(Records from a data collection)
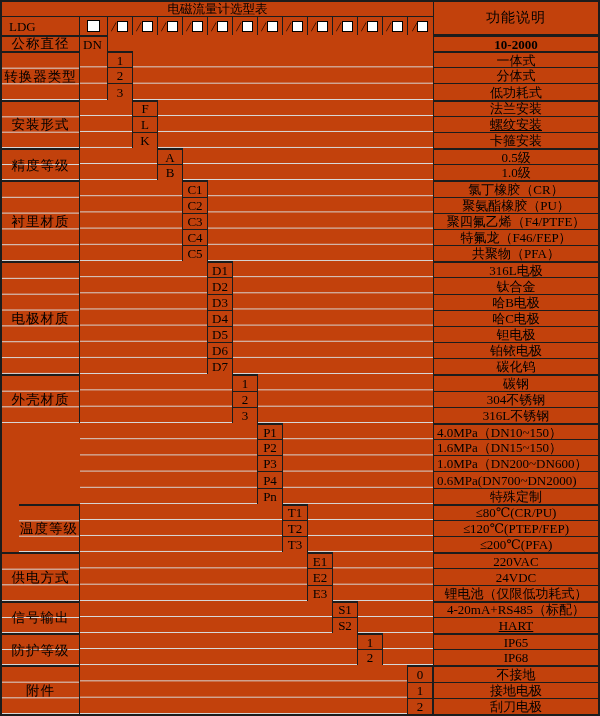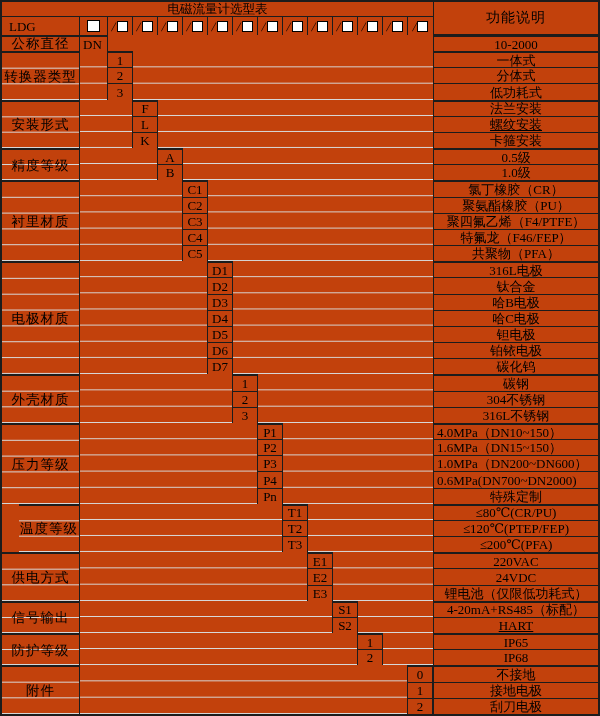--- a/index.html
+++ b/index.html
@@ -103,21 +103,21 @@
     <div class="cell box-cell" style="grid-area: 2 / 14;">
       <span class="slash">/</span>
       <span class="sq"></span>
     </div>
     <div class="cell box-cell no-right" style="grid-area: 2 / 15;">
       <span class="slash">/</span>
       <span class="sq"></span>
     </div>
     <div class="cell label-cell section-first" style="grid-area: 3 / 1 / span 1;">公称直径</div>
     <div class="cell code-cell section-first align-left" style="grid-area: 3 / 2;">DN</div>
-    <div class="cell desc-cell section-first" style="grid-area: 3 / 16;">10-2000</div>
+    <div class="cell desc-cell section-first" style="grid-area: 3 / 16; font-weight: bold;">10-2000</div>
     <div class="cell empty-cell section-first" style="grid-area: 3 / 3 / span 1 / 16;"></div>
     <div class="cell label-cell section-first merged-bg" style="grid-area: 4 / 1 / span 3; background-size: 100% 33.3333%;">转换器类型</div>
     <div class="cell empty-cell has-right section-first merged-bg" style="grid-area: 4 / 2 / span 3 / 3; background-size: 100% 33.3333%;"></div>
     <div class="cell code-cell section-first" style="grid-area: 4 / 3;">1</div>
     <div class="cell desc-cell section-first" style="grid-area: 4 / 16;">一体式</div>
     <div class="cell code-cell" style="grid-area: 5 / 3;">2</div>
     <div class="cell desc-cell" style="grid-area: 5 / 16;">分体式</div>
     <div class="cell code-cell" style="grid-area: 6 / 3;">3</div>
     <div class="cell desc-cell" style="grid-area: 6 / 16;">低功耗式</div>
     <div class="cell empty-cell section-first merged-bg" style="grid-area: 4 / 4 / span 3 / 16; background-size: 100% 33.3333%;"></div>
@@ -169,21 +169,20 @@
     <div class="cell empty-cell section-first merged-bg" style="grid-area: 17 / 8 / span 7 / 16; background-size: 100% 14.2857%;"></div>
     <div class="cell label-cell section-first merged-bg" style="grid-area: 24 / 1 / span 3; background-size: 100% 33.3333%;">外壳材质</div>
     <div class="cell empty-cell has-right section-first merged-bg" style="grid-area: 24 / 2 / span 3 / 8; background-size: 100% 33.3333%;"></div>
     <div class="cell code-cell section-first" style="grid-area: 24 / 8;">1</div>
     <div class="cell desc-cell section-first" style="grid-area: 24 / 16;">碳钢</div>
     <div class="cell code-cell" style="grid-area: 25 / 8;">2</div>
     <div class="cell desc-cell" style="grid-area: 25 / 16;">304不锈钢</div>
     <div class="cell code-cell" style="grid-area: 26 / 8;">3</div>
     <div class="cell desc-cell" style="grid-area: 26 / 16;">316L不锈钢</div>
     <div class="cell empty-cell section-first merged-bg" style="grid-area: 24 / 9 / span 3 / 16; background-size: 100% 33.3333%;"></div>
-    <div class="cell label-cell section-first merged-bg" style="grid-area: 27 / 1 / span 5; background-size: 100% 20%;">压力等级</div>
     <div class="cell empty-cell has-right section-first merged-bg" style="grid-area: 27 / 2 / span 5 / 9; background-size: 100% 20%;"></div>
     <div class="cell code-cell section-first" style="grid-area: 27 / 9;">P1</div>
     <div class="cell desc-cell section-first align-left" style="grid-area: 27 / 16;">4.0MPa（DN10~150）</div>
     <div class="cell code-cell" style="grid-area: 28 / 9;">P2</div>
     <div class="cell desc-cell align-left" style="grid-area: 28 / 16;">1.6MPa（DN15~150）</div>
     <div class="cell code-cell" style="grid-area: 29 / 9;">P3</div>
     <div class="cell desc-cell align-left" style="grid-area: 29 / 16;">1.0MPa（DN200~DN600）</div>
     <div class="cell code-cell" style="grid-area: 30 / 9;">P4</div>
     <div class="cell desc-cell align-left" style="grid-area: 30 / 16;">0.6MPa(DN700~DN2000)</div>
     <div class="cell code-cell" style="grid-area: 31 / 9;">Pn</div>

ASSIGNMENT >> Copy out the entries verbatim and leave the images out.

ANSWER FOR THIS EXERCISE >>
--- a/index.html
+++ b/index.html
@@ -103,21 +103,21 @@
     <div class="cell box-cell" style="grid-area: 2 / 14;">
       <span class="slash">/</span>
       <span class="sq"></span>
     </div>
     <div class="cell box-cell no-right" style="grid-area: 2 / 15;">
       <span class="slash">/</span>
       <span class="sq"></span>
     </div>
     <div class="cell label-cell section-first" style="grid-area: 3 / 1 / span 1;">公称直径</div>
     <div class="cell code-cell section-first align-left" style="grid-area: 3 / 2;">DN</div>
-    <div class="cell desc-cell section-first" style="grid-area: 3 / 16;">10-2000</div>
+    <div class="cell desc-cell section-first" style="grid-area: 3 / 16; font-weight: bold;">10-2000</div>
     <div class="cell empty-cell section-first" style="grid-area: 3 / 3 / span 1 / 16;"></div>
     <div class="cell label-cell section-first merged-bg" style="grid-area: 4 / 1 / span 3; background-size: 100% 33.3333%;">转换器类型</div>
     <div class="cell empty-cell has-right section-first merged-bg" style="grid-area: 4 / 2 / span 3 / 3; background-size: 100% 33.3333%;"></div>
     <div class="cell code-cell section-first" style="grid-area: 4 / 3;">1</div>
     <div class="cell desc-cell section-first" style="grid-area: 4 / 16;">一体式</div>
     <div class="cell code-cell" style="grid-area: 5 / 3;">2</div>
     <div class="cell desc-cell" style="grid-area: 5 / 16;">分体式</div>
     <div class="cell code-cell" style="grid-area: 6 / 3;">3</div>
     <div class="cell desc-cell" style="grid-area: 6 / 16;">低功耗式</div>
     <div class="cell empty-cell section-first merged-bg" style="grid-area: 4 / 4 / span 3 / 16; background-size: 100% 33.3333%;"></div>
@@ -169,21 +169,20 @@
     <div class="cell empty-cell section-first merged-bg" style="grid-area: 17 / 8 / span 7 / 16; background-size: 100% 14.2857%;"></div>
     <div class="cell label-cell section-first merged-bg" style="grid-area: 24 / 1 / span 3; background-size: 100% 33.3333%;">外壳材质</div>
     <div class="cell empty-cell has-right section-first merged-bg" style="grid-area: 24 / 2 / span 3 / 8; background-size: 100% 33.3333%;"></div>
     <div class="cell code-cell section-first" style="grid-area: 24 / 8;">1</div>
     <div class="cell desc-cell section-first" style="grid-area: 24 / 16;">碳钢</div>
     <div class="cell code-cell" style="grid-area: 25 / 8;">2</div>
     <div class="cell desc-cell" style="grid-area: 25 / 16;">304不锈钢</div>
     <div class="cell code-cell" style="grid-area: 26 / 8;">3</div>
     <div class="cell desc-cell" style="grid-area: 26 / 16;">316L不锈钢</div>
     <div class="cell empty-cell section-first merged-bg" style="grid-area: 24 / 9 / span 3 / 16; background-size: 100% 33.3333%;"></div>
-    <div class="cell label-cell section-first merged-bg" style="grid-area: 27 / 1 / span 5; background-size: 100% 20%;">压力等级</div>
     <div class="cell empty-cell has-right section-first merged-bg" style="grid-area: 27 / 2 / span 5 / 9; background-size: 100% 20%;"></div>
     <div class="cell code-cell section-first" style="grid-area: 27 / 9;">P1</div>
     <div class="cell desc-cell section-first align-left" style="grid-area: 27 / 16;">4.0MPa（DN10~150）</div>
     <div class="cell code-cell" style="grid-area: 28 / 9;">P2</div>
     <div class="cell desc-cell align-left" style="grid-area: 28 / 16;">1.6MPa（DN15~150）</div>
     <div class="cell code-cell" style="grid-area: 29 / 9;">P3</div>
     <div class="cell desc-cell align-left" style="grid-area: 29 / 16;">1.0MPa（DN200~DN600）</div>
     <div class="cell code-cell" style="grid-area: 30 / 9;">P4</div>
     <div class="cell desc-cell align-left" style="grid-area: 30 / 16;">0.6MPa(DN700~DN2000)</div>
     <div class="cell code-cell" style="grid-area: 31 / 9;">Pn</div>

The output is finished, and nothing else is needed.